Selain itu, kedua tersangka lainnya Kepala Bidang Pertambangan Dinas ESDM Jawa Timur Oni Setiawan (OS), dan H yang menjabat sebagai Ketua Tim Kerja Pengusahaan Air Tanah yang berstatus sebagai Aparatur Sipil Negara (ASN) juga disebut-sebut masih menerima hak serupa. Namun, gaji yang diterima keduanya hanya sebesar 50%.
Kepala Badan Kepegawaian Daerah (BKD) Provinsi Jawa Timur Indah Wahyuni membeberkan kebijakan tersebut diambil sesuai dengan aturan karena para tersangka masih dalam status pemberhentian sementara, bukan pemberhentian tidak dengan hormat (PTDH).
"Terhadap pihak-pihak tersebut dilakukan pemberhentian sementara. Bukan PTDH, masih pemberhentian sementara," ucap Indah, Kamis (7/5/2026).
Ia mengatakan sesuai hasil komunikasi bersama Badan Kepegawaian Nasional (BKN) disebutkan bahwa hak keuangan yang diterima oleh para tersangka berbeda besarannya.
Aris berhak menerima gaji sebanyak 75% karena mendekati masa pensiun, sedangkan dua tersangka lain 50%. Hal ini sesuai dengan ketentuan umum bagi ASN aktif yang diberhentikan sementara waktu karena tengah menjalani proses hukum.
"Ya tetap dapat gaji, kan itu sesuai dengan ketentuan itu 50% ya seperti itu.

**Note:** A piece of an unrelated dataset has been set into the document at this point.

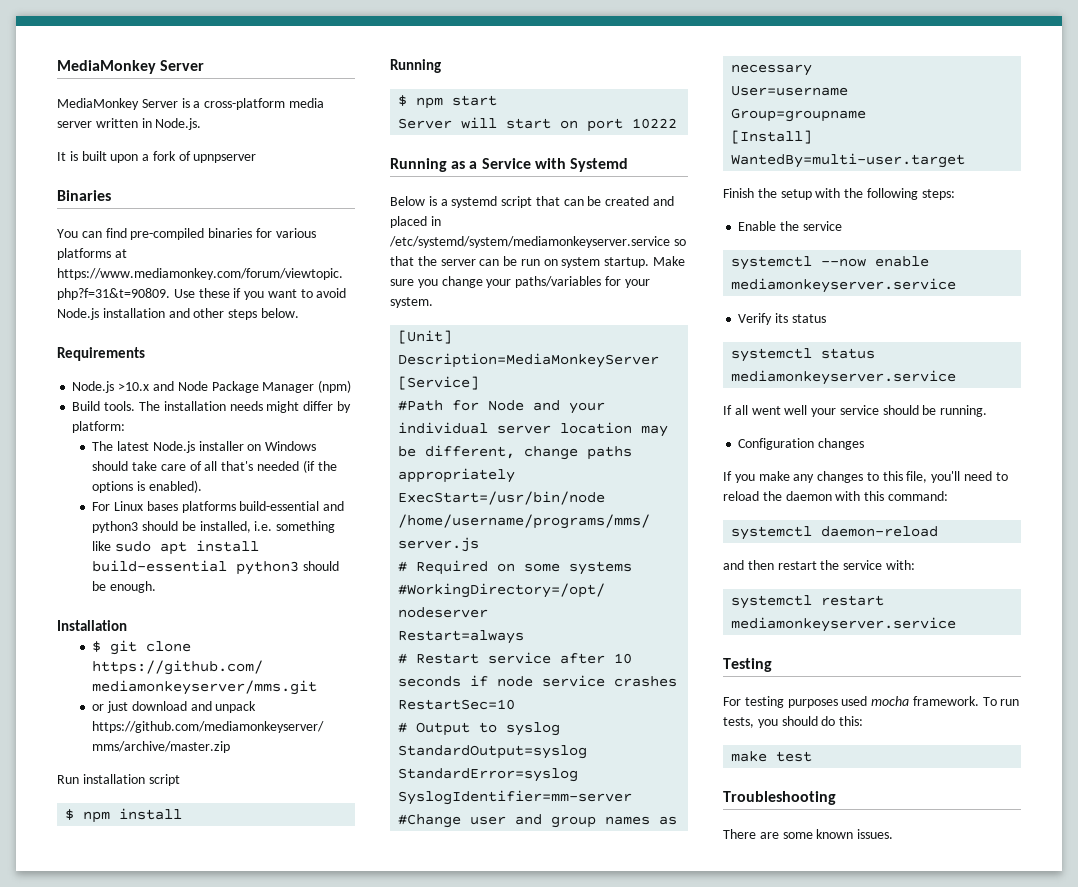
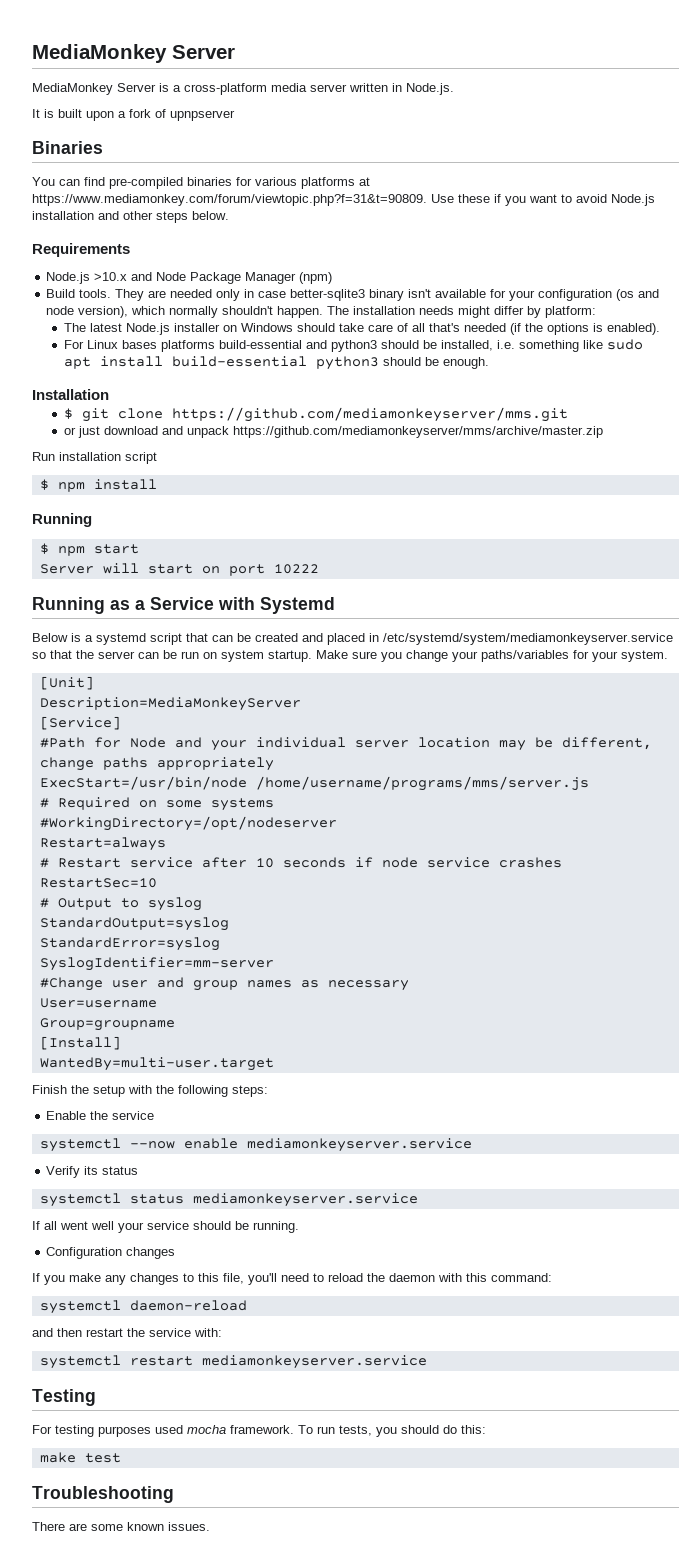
(136, 406) none -> [115,289,660,301] [46,306,324,318] They are needed only in case better-sqlite3 binary isn't available for your configuration (os and node version), which normally shouldn't happen.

Kalau sesuai aturan itu, untuk Pak Aris ya karena kemarin kami sudah berkoordinasi dengan BKN itu 75% dari hak pensiunan," ungkapnya.

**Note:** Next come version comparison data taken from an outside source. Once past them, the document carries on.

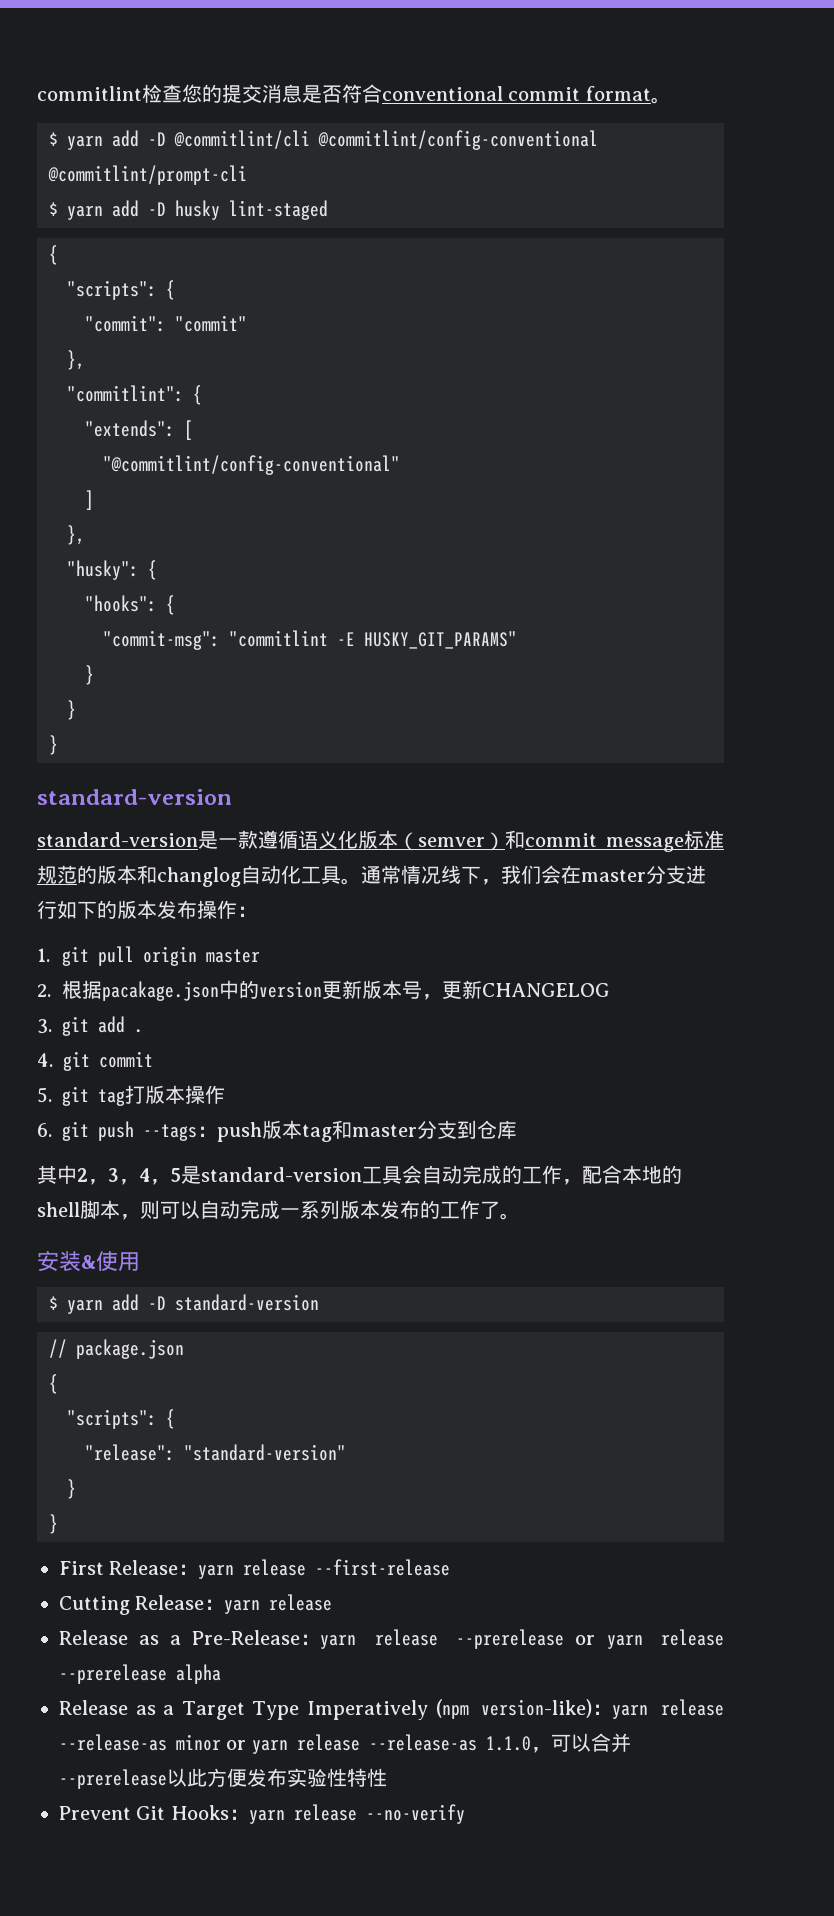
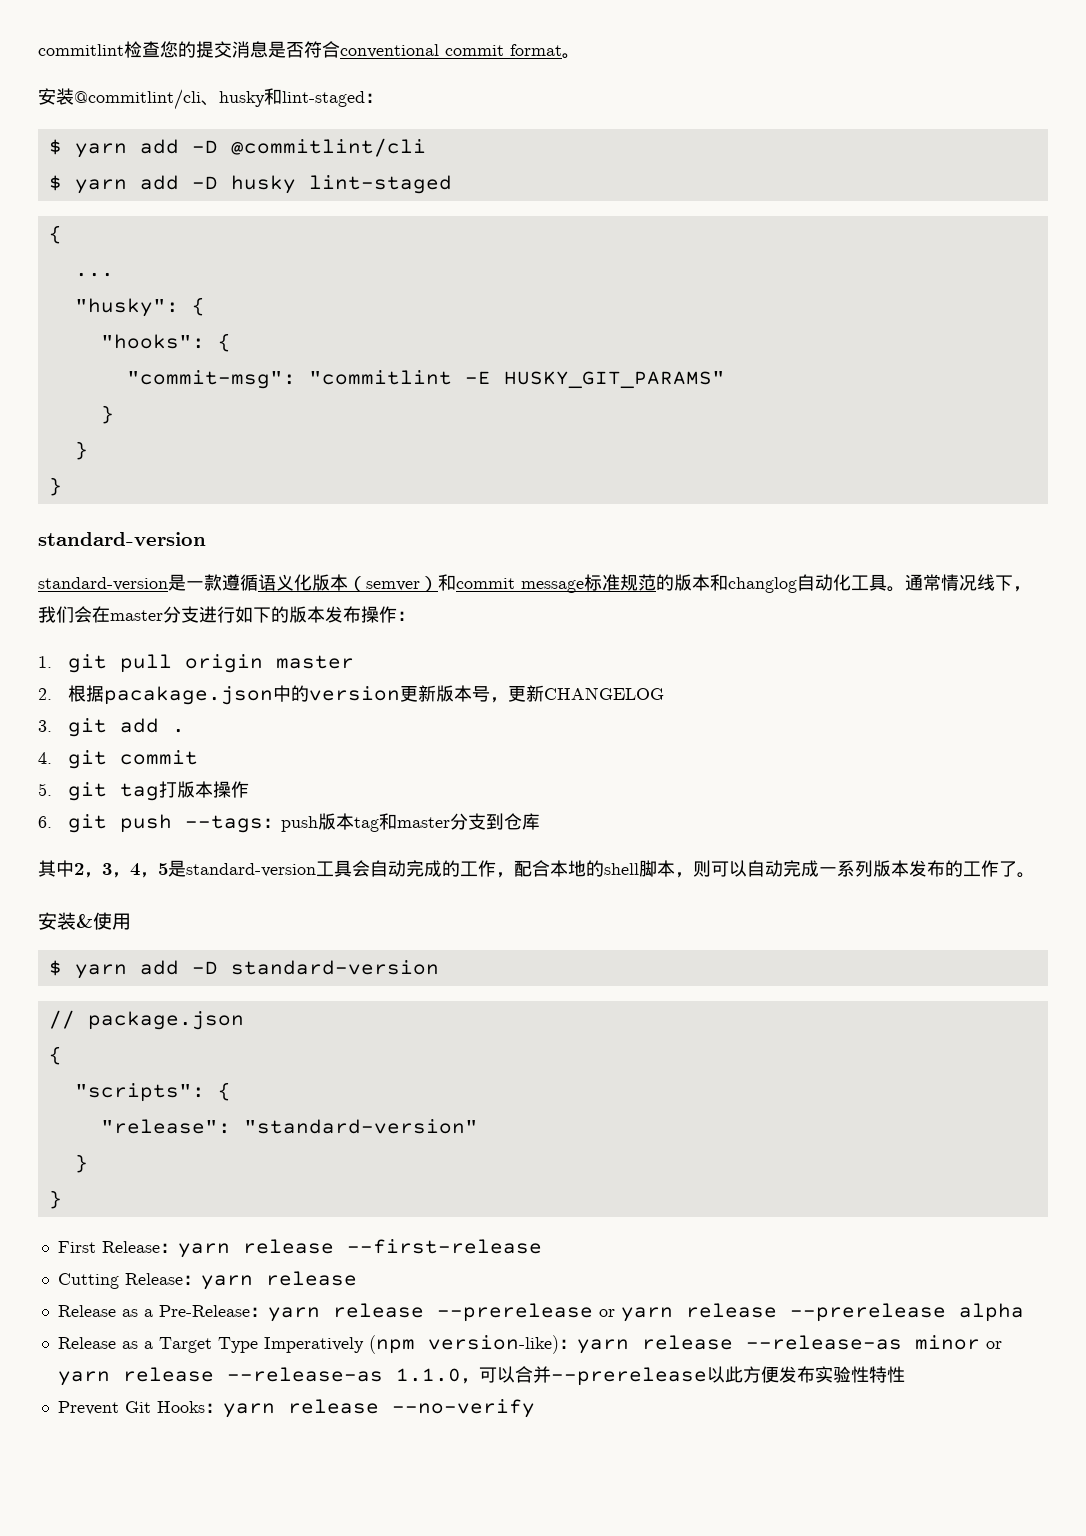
(671, 100) none -> [38,88,383,110] // 安装@commitlint/cli、husky和lint-staged：
[318,130,598,150] [48,165,247,185] @commitlint/config-conventional @commitlint/prompt-cli -> (426, 147) none
[67,280,175,300] [85,315,247,332] [67,350,85,370] [67,385,202,405] [85,420,193,440] [103,455,400,475] [85,490,94,510] [67,525,85,545] "scripts": { // "commit": "commit" // }, // "commitlint": { // "extends": [ // "@commitlint/config-conventional" // ] // }, -> [74,272,114,277] ...

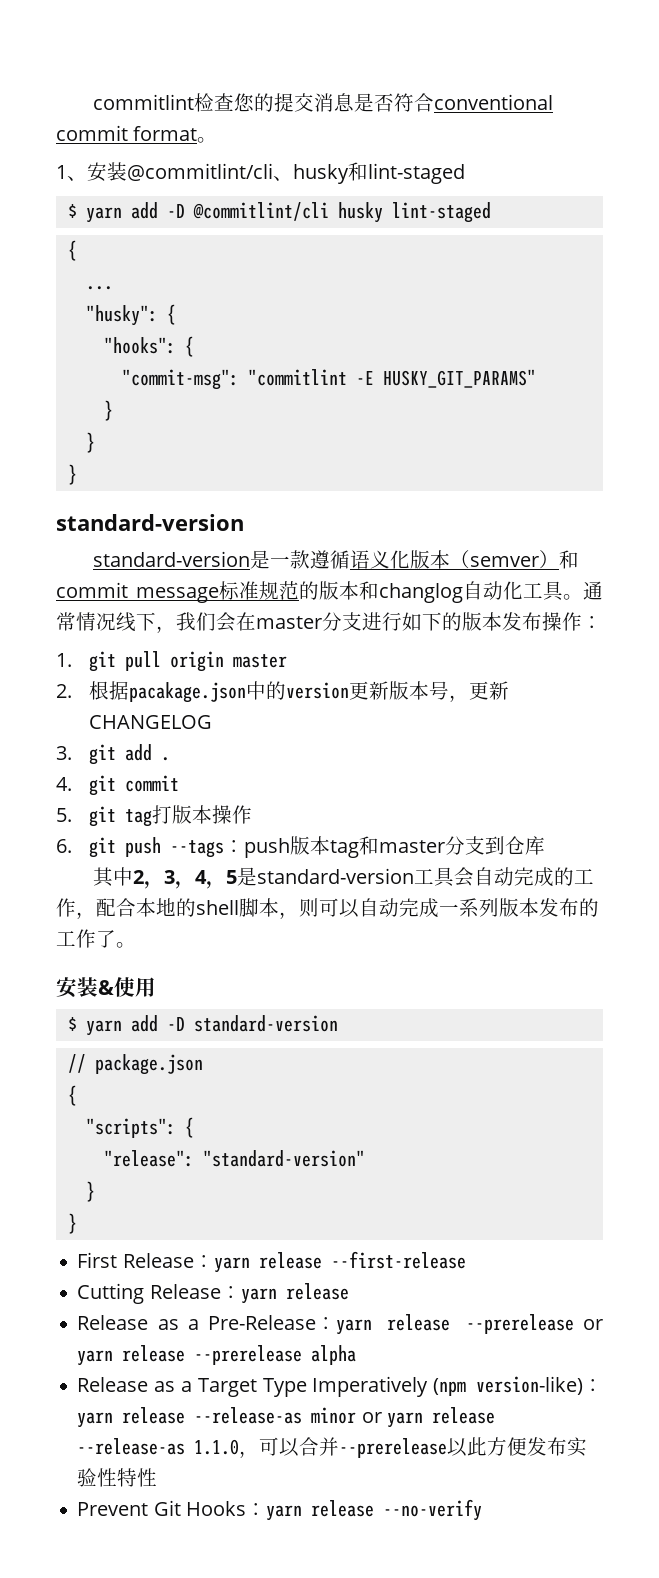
(580, 56) none -> [56,165,87,181] 1、
[365,93,383,103] ： -> (465, 173) none
[48,175,218,194] // $ yarn add -D -> (329, 211) none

Sementara, terkait status pemberhentian para tersangka sebagai ASN, Indah menyatakan bahwa Pemprov Jawa Timur masih menunggu putusan pengadilan sampai berkekuatan hukum tetap atau inkrah.
"Kalau terbukti, menunggu putusan yang telah ditetapkan secara inkrah ya, baru kita akan mengambil keputusan terkait PTDH-nya," jelasnya.
Diberitakan sebelumnya, Kejaksaan Tinggi (Kejati) Jatim telah menetapkan Aris Mukiyono Kepala Dinas ESDM Provinsi Jawa Timur bersama Kepala Bidang Pertambangan Dinas ESDM Jawa Timur Oni Setiawan (OS), dan H yang menjabat sebagai Ketua Tim Kerja Pengusahaan Air Tanah sebagai tersangka dalam kasus dugaan pungutan liar terkait perizinan.
Asisten Pidana Khusus (Aspidsus) Kejati Jatim Wagiyo Santoso menegaskan penetapan tersangka ini dilakukan setelah melalui proses penyelidikan mendalam dan tertutup lewat silent operation.
Kasus ini bermula dari masuknya laporan masyarakat, khususnya para pemohon izin yang merasa diperas. Para tersangka diduga meminta sejumlah uang kepada korban dengan modus mempersulit atau menghambat proses perizinan.
“Statusnya sudah kita tetapkan sebagai tersangka dan dilakukan penahanan selama 20 hari ke depan. Hal ini dilakukan agar penyidikan lebih mudah dan dikhawatirkan (tersangka) menghilangkan barang bukti atau mengulangi perbuatannya,” ujar Wagiyo, Jumat (17/4/2026) silam.